### WHAT THE TASK REQUIRES
Below are several entries. Transcribe exactly those lines that fall from the one with "(161, 239) none ->" through the one with "[429,585,472,596] [451,602,730,614] //", end lines included.

### DATA TO PROCESS
::::::::

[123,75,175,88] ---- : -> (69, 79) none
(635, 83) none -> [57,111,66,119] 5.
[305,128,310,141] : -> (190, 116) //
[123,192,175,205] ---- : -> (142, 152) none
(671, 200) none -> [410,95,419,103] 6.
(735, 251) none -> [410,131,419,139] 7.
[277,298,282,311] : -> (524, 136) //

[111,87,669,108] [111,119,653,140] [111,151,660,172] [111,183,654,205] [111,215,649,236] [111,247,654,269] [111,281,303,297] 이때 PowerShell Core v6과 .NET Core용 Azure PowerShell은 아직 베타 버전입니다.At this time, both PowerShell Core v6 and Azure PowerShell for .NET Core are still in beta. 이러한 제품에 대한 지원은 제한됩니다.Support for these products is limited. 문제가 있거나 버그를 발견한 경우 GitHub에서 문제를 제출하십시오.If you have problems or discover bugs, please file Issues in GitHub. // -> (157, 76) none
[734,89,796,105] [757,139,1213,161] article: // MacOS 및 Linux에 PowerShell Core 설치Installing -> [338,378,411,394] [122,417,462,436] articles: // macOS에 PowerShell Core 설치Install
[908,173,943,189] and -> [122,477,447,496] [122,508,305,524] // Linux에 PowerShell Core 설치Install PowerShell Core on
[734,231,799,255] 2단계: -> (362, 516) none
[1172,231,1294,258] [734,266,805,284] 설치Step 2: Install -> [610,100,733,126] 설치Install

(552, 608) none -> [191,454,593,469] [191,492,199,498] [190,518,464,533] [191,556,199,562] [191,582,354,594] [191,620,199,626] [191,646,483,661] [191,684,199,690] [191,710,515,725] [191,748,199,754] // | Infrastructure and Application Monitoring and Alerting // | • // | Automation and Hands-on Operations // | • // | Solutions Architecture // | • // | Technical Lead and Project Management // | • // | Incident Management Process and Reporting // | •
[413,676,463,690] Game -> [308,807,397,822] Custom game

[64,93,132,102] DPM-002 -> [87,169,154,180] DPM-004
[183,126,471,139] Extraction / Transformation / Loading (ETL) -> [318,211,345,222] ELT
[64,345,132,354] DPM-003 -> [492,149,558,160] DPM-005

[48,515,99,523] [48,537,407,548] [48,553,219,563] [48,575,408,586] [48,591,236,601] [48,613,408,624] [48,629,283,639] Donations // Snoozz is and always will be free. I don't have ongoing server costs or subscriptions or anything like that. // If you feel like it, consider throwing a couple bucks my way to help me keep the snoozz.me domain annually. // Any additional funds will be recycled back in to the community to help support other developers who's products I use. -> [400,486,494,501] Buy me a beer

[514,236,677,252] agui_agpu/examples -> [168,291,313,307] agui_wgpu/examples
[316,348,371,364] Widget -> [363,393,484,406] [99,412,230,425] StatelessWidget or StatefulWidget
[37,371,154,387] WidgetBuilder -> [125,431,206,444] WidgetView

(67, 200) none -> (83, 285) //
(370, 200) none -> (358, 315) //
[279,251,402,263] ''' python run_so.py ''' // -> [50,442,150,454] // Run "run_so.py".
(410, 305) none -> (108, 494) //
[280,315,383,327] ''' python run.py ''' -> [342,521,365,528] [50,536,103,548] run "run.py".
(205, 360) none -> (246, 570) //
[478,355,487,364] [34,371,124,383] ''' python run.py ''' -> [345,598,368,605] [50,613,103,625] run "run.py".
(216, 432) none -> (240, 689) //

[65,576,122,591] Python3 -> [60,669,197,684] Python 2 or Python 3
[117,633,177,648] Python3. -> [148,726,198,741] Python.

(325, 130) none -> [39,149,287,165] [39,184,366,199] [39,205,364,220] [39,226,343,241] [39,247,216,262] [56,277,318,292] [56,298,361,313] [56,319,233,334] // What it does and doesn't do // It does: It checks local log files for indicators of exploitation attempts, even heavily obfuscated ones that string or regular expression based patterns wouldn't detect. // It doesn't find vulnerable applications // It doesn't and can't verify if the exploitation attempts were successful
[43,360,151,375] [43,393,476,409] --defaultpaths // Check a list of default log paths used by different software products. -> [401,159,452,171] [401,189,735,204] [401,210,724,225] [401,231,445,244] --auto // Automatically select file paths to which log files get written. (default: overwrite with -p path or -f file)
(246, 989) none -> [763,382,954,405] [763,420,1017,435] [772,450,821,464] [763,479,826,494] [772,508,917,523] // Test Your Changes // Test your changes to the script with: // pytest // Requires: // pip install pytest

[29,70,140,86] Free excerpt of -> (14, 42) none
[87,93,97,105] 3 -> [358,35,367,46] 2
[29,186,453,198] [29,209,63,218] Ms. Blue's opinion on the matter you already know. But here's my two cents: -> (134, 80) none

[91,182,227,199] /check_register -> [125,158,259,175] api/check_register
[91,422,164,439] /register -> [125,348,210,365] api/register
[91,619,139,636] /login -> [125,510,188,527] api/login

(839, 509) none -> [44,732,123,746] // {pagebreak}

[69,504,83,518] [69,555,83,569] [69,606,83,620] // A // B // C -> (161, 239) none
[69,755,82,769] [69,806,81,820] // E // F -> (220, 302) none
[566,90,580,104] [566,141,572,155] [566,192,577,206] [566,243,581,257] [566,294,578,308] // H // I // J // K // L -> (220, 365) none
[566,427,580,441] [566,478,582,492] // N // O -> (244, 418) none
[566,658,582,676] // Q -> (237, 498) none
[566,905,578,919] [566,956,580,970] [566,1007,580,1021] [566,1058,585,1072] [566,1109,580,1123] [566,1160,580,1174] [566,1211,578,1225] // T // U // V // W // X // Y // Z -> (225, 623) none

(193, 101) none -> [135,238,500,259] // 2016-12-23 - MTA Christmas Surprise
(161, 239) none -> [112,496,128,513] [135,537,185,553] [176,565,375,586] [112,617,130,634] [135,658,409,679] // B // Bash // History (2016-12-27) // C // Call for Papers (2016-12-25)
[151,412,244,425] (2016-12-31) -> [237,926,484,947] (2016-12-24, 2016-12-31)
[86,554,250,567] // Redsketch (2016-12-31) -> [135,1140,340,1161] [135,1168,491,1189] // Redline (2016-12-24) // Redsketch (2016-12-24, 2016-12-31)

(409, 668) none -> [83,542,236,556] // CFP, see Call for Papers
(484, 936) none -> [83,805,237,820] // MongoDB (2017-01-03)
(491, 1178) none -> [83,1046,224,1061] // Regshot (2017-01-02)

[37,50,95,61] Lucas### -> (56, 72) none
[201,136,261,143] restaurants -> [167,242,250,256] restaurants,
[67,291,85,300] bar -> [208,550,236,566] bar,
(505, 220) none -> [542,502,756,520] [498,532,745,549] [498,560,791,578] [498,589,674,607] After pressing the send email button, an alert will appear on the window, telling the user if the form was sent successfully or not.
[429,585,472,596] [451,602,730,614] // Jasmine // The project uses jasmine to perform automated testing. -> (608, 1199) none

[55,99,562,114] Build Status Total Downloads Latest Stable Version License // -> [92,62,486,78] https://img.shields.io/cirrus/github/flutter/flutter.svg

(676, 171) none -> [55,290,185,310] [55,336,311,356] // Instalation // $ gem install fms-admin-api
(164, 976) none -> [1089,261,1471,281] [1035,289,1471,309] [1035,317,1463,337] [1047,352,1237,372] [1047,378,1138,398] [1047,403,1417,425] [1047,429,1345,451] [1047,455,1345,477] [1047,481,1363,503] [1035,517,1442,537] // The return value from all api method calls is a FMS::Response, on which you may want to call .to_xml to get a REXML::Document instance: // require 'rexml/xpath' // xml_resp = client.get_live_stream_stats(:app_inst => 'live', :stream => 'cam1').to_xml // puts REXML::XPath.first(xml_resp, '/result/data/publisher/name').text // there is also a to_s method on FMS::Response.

::::::::

### RESULT
(161, 239) none -> [112,496,128,513] [135,537,185,553] [176,565,375,586] [112,617,130,634] [135,658,409,679] // B // Bash // History (2016-12-27) // C // Call for Papers (2016-12-25)
[151,412,244,425] (2016-12-31) -> [237,926,484,947] (2016-12-24, 2016-12-31)
[86,554,250,567] // Redsketch (2016-12-31) -> [135,1140,340,1161] [135,1168,491,1189] // Redline (2016-12-24) // Redsketch (2016-12-24, 2016-12-31)

(409, 668) none -> [83,542,236,556] // CFP, see Call for Papers
(484, 936) none -> [83,805,237,820] // MongoDB (2017-01-03)
(491, 1178) none -> [83,1046,224,1061] // Regshot (2017-01-02)

[37,50,95,61] Lucas### -> (56, 72) none
[201,136,261,143] restaurants -> [167,242,250,256] restaurants,
[67,291,85,300] bar -> [208,550,236,566] bar,
(505, 220) none -> [542,502,756,520] [498,532,745,549] [498,560,791,578] [498,589,674,607] After pressing the send email button, an alert will appear on the window, telling the user if the form was sent successfully or not.
[429,585,472,596] [451,602,730,614] // Jasmine // The project uses jasmine to perform automated testing. -> (608, 1199) none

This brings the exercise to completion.